*WORK REQUIRED*
Output the data verbatim, minus the images.

*SUPPLIED DATA*
··········
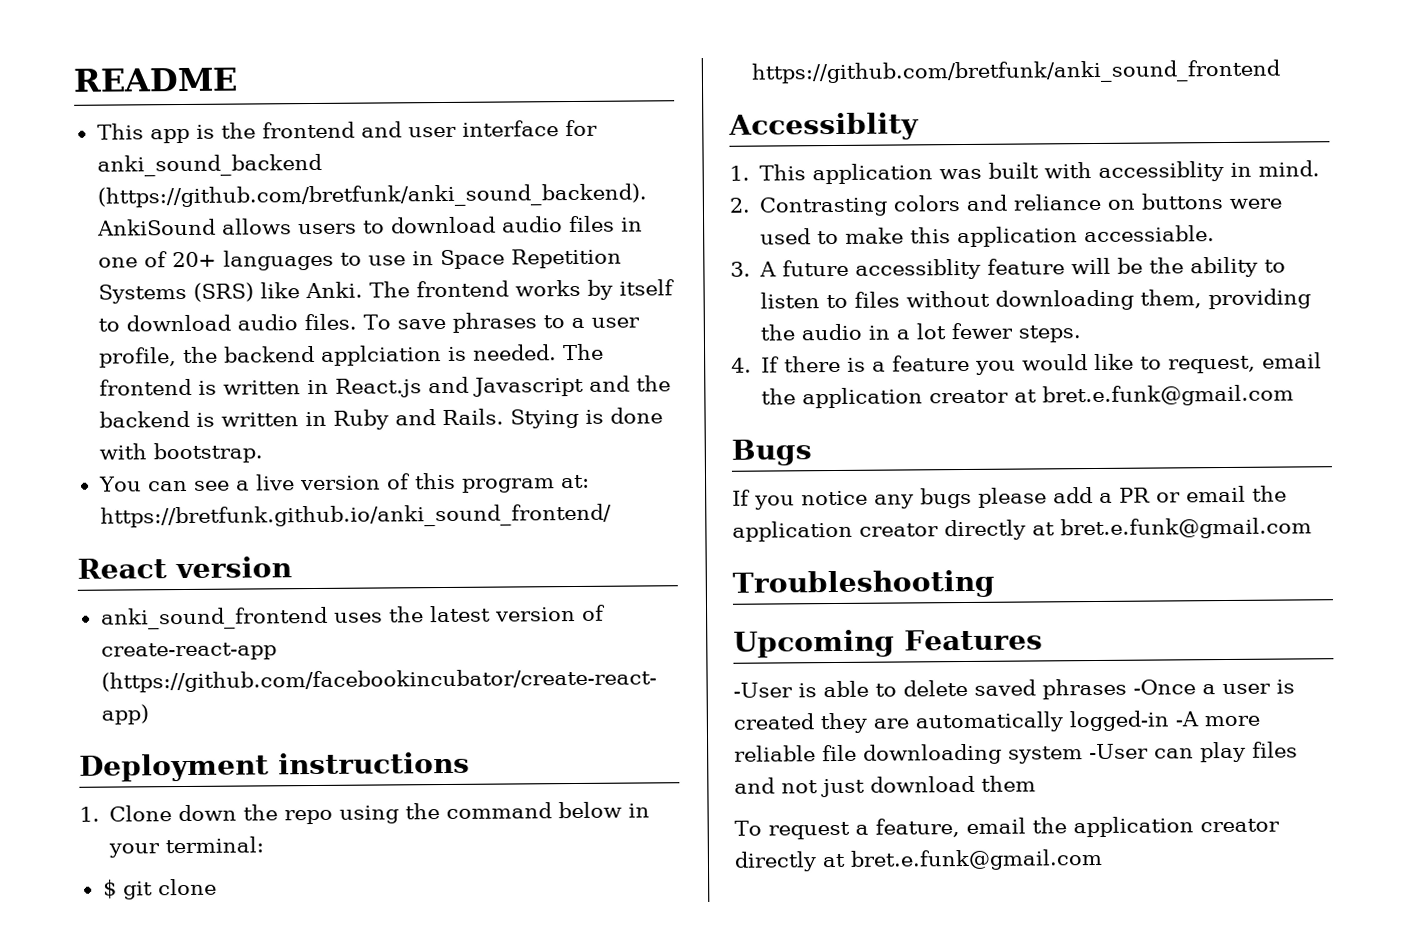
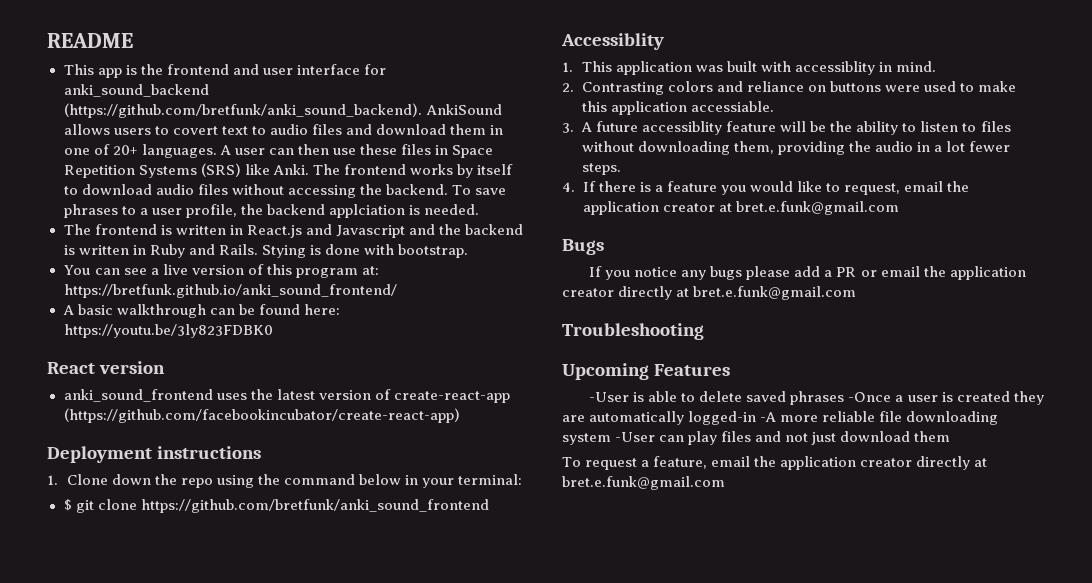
[390,215,643,234] [97,249,406,271] download audio files in one of 20+ languages to use -> [172,124,504,135] [63,144,432,158] covert text to audio files and download them in one of 20+ languages. A user can then use these files
[303,313,357,331] files. -> [197,184,448,198] files without accessing the backend.
(557, 352) none -> (479, 209) //
(612, 516) none -> [62,304,340,318] [63,324,274,338] // A basic walkthrough can be found here: https://youtu.be/3ly823FDBK0

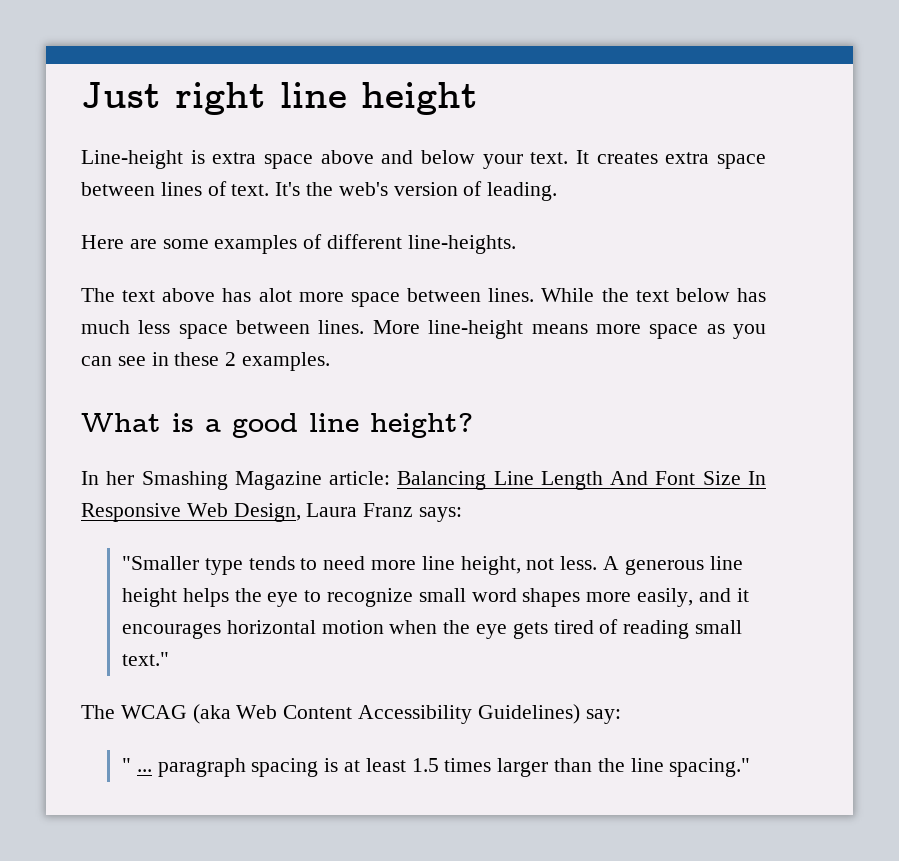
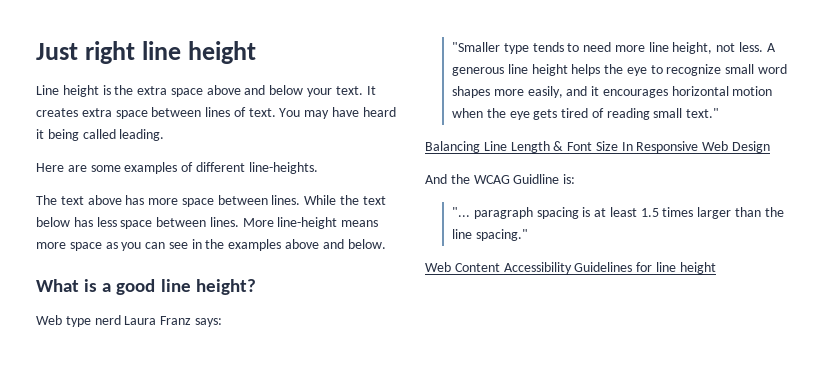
[81,150,205,169] Line-height is -> [36,85,134,97] Line height is the
[275,181,483,196] It's the web's version of -> [279,107,396,119] [36,129,116,141] You may have heard it being called
[258,288,292,302] alot -> (145, 200) none
[81,320,130,334] much -> (93, 222) none
[174,352,331,371] these 2 examples. -> [205,239,386,251] the examples above and below.
[81,471,766,490] [81,503,301,522] In her Smashing Magazine article: Balancing Line Length And Font Size In Responsive Web Design, -> [36,315,121,327] Web type nerd
[81,704,621,724] [121,758,152,772] The WCAG (aka Web Content Accessibility Guidelines) say: // " ... -> [425,141,771,153] [425,174,576,184] [452,207,471,217] Balancing Line Length & Font Size In Responsive Web Design // And the WCAG Guidline is: // "...
(751, 767) none -> [425,262,716,274] // Web Content Accessibility Guidelines for line height

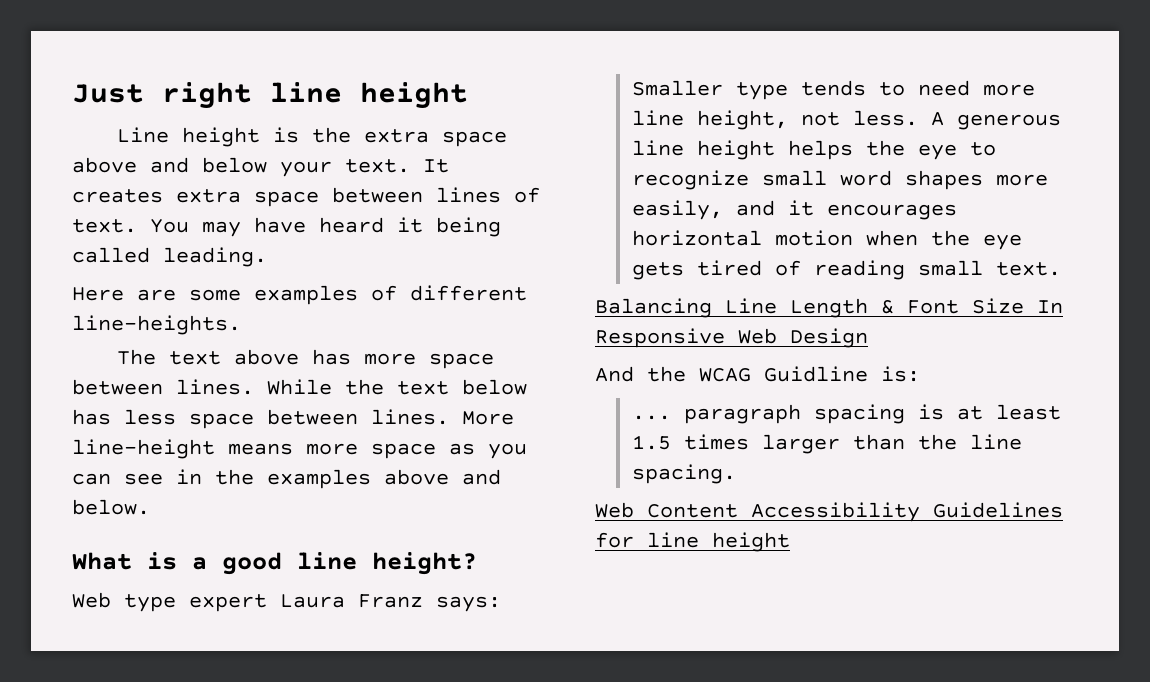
[94,315,121,325] nerd -> [189,594,267,612] expert
[452,42,501,52] "Smaller -> [631,80,723,96] Smaller
[686,108,720,118] text." -> [995,262,1061,276] text.
[452,207,471,217] "... -> [631,415,671,420] ...
[475,229,528,241] spacing." -> [631,464,736,484] spacing.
··········
*ANSWER TO THE EXERCISE*
[390,215,643,234] [97,249,406,271] download audio files in one of 20+ languages to use -> [172,124,504,135] [63,144,432,158] covert text to audio files and download them in one of 20+ languages. A user can then use these files
[303,313,357,331] files. -> [197,184,448,198] files without accessing the backend.
(557, 352) none -> (479, 209) //
(612, 516) none -> [62,304,340,318] [63,324,274,338] // A basic walkthrough can be found here: https://youtu.be/3ly823FDBK0

[81,150,205,169] Line-height is -> [36,85,134,97] Line height is the
[275,181,483,196] It's the web's version of -> [279,107,396,119] [36,129,116,141] You may have heard it being called
[258,288,292,302] alot -> (145, 200) none
[81,320,130,334] much -> (93, 222) none
[174,352,331,371] these 2 examples. -> [205,239,386,251] the examples above and below.
[81,471,766,490] [81,503,301,522] In her Smashing Magazine article: Balancing Line Length And Font Size In Responsive Web Design, -> [36,315,121,327] Web type nerd
[81,704,621,724] [121,758,152,772] The WCAG (aka Web Content Accessibility Guidelines) say: // " ... -> [425,141,771,153] [425,174,576,184] [452,207,471,217] Balancing Line Length & Font Size In Responsive Web Design // And the WCAG Guidline is: // "...
(751, 767) none -> [425,262,716,274] // Web Content Accessibility Guidelines for line height

[94,315,121,325] nerd -> [189,594,267,612] expert
[452,42,501,52] "Smaller -> [631,80,723,96] Smaller
[686,108,720,118] text." -> [995,262,1061,276] text.
[452,207,471,217] "... -> [631,415,671,420] ...
[475,229,528,241] spacing." -> [631,464,736,484] spacing.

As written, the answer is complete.